Anthropic has several potential avenues. On the legal side, a trade secret misappropriation claim under the Defend Trade Secrets Act is the most likely vehicle if the company pursues U.S. litigation. To succeed, Anthropic would need to show that the extracted information constitutes a protectable trade secret and that Alibaba’s methods constituted improper means — a bar that model extraction cases have not yet been forced to clear in federal court.

On the technical side, AI labs have developed rate-limiting, query watermarking, and output perturbation tools specifically to make model extraction harder. Watermarking, in particular, has matured rapidly: researchers can now embed statistical signatures into a model’s outputs that survive the extraction process and appear in the cloned model’s responses — essentially a fingerprint that proves lineage. Whether Anthropic had such protections in place on the affected Claude version has not been disclosed.

The geopolitical dimension adds another layer. U.S. export controls have already restricted the sale of advanced AI chips to China, but they don’t cover behavioral extraction from publicly accessible APIs. Congress has been briefed on model extraction risks before, though no legislation specifically targeting the practice has passed.

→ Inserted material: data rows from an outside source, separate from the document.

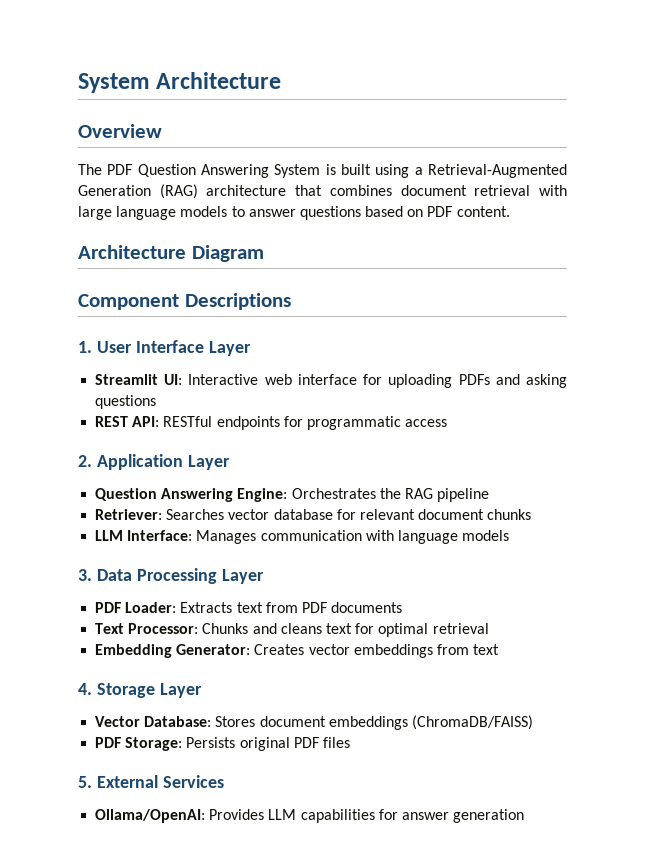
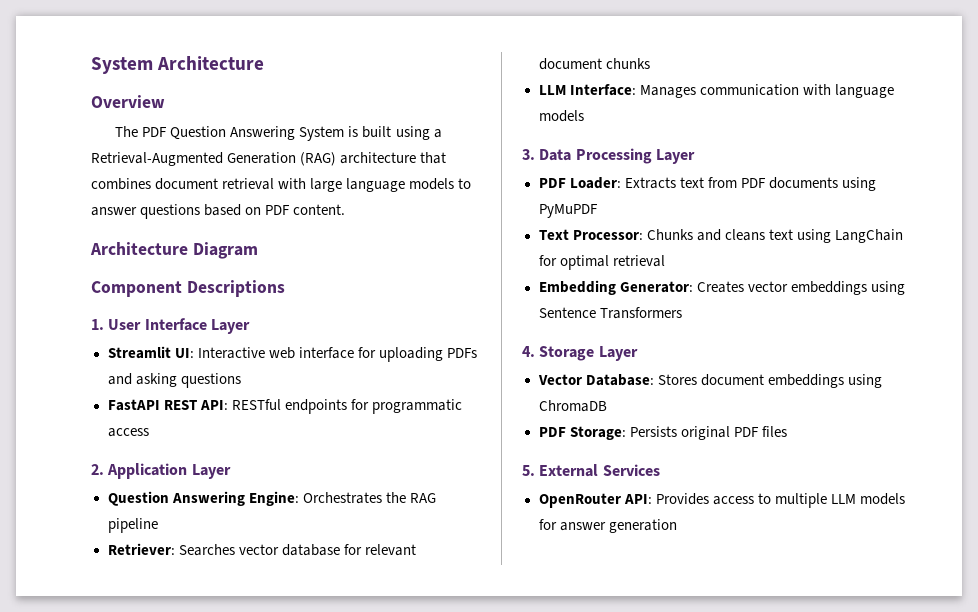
- REST API: RESTful endpoints for programmatic access
+ FastAPI REST API: RESTful endpoints for programmatic access
- PDF Loader: Extracts text from PDF documents
+ PDF Loader: Extracts text from PDF documents using PyMuPDF
- Text Processor: Chunks and cleans text for optimal retrieval
+ Text Processor: Chunks and cleans text using LangChain for optimal retrieval
- Embedding Generator: Creates vector embeddings from text
+ Embedding Generator: Creates vector embeddings using Sentence Transformers
- Vector Database: Stores document embeddings (ChromaDB/FAISS)
+ Vector Database: Stores document embeddings using ChromaDB
- Ollama/OpenAI: Provides LLM capabilities for answer generation
+ OpenRouter API: Provides access to multiple LLM models for answer generation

What Alibaba Has — and Hasn’t — Said

As of publication, Alibaba has not issued a detailed rebuttal to Anthropic’s allegations. The company’s AI division has been aggressively expanding its own large language model lineup, including the Qwen series, which has drawn attention from researchers for its competitive performance on international benchmarks. Whether any of that performance derives from extracted Claude AI capabilities is precisely what Anthropic’s complaint puts in question.

The absence of a denial isn’t evidence of guilt — Alibaba may be preparing a formal legal response. But the silence has kept Anthropic’s framing dominant in the initial news cycle, and the story has already prompted calls from AI researchers on social platforms for clearer international norms around model intellectual property.

Anthropic’s next move will determine how far this goes. If the company files a formal lawsuit in a U.S. court, it will force a legal reckoning with model extraction that the AI industry has deferred for years. A settlement or quiet resolution, by contrast, would leave the legal landscape exactly as undefined as it is today — and signal to other actors that the cost of extraction remains low.